[Start of Attachment]

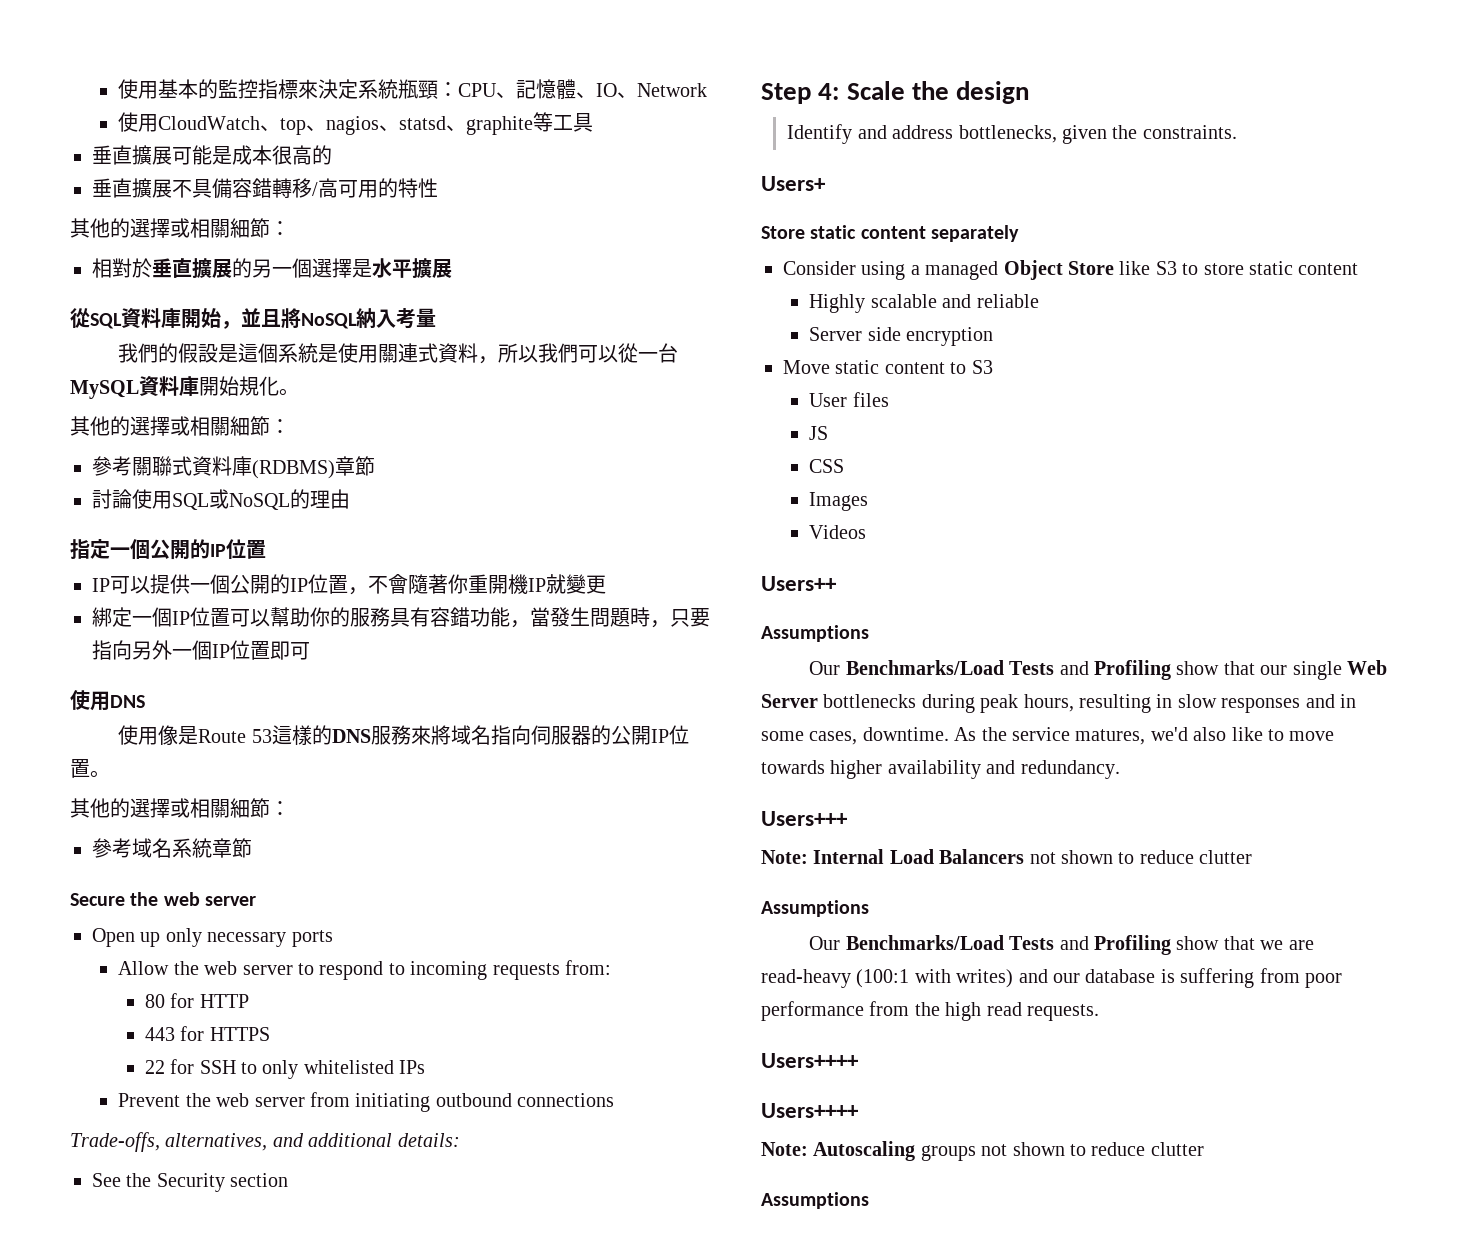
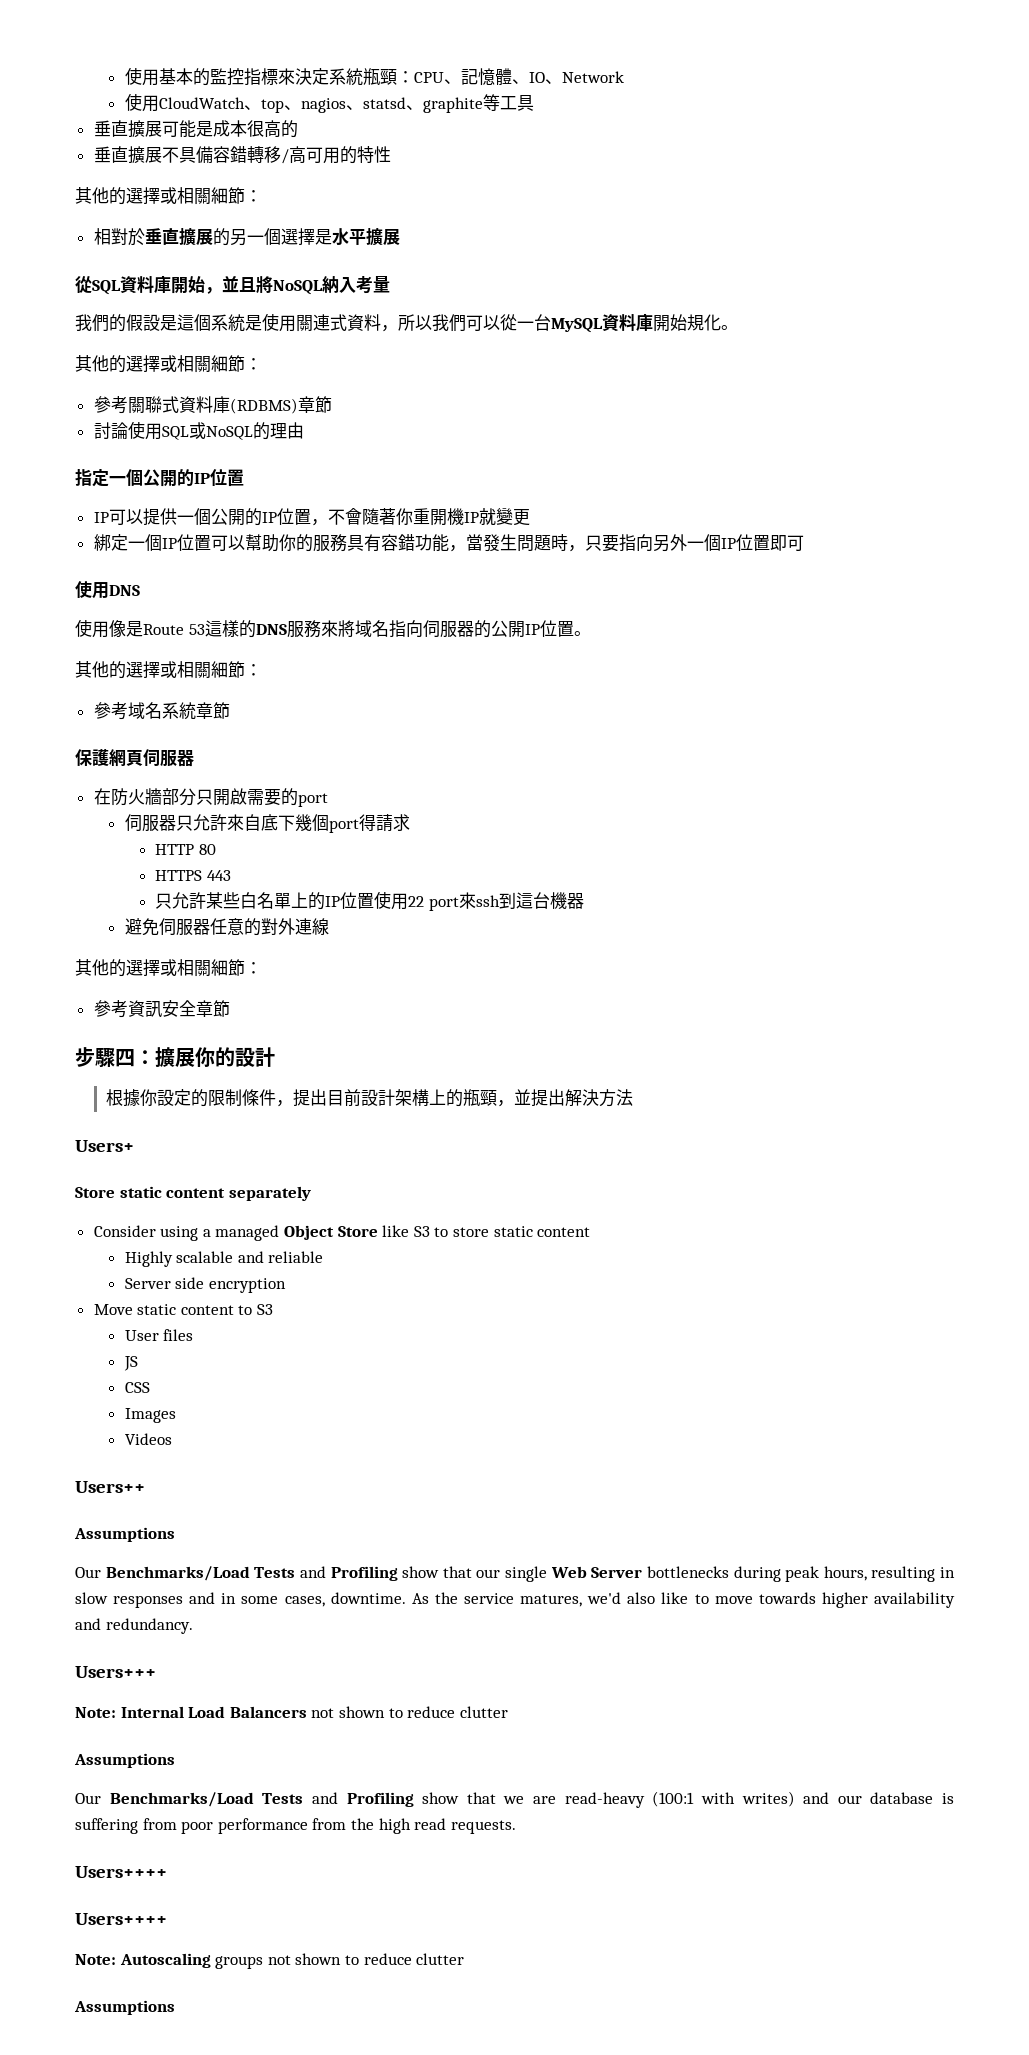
- Secure the web server
- Open up only necessary ports
- Allow the web server to respond to incoming requests from:
- 80 for HTTP
- 443 for HTTPS
- 22 for SSH to only whitelisted IPs
- Prevent the web server from initiating outbound connections
- Trade-offs, alternatives, and additional details:
- See the Security section
- Step 4: Scale the design
- Identify and address bottlenecks, given the constraints.
+ 保護網頁伺服器
+ 在防火牆部分只開啟需要的port
+ 伺服器只允許來自底下幾個port得請求
+ HTTP 80
+ HTTPS 443
+ 只允許某些白名單上的IP位置使用22 port來ssh到這台機器
+ 避免伺服器任意的對外連線
+ 其他的選擇或相關細節：
+ 參考資訊安全章節
+ 步驟四：擴展你的設計
+ 根據你設定的限制條件，提出目前設計架構上的瓶頸，並提出解決方法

[End of Attachment]

Task>
The material is to be written out word for word, and the pictures are to be left out.

Solution to the problem>
- Secure the web server
- Open up only necessary ports
- Allow the web server to respond to incoming requests from:
- 80 for HTTP
- 443 for HTTPS
- 22 for SSH to only whitelisted IPs
- Prevent the web server from initiating outbound connections
- Trade-offs, alternatives, and additional details:
- See the Security section
- Step 4: Scale the design
- Identify and address bottlenecks, given the constraints.
+ 保護網頁伺服器
+ 在防火牆部分只開啟需要的port
+ 伺服器只允許來自底下幾個port得請求
+ HTTP 80
+ HTTPS 443
+ 只允許某些白名單上的IP位置使用22 port來ssh到這台機器
+ 避免伺服器任意的對外連線
+ 其他的選擇或相關細節：
+ 參考資訊安全章節
+ 步驟四：擴展你的設計
+ 根據你設定的限制條件，提出目前設計架構上的瓶頸，並提出解決方法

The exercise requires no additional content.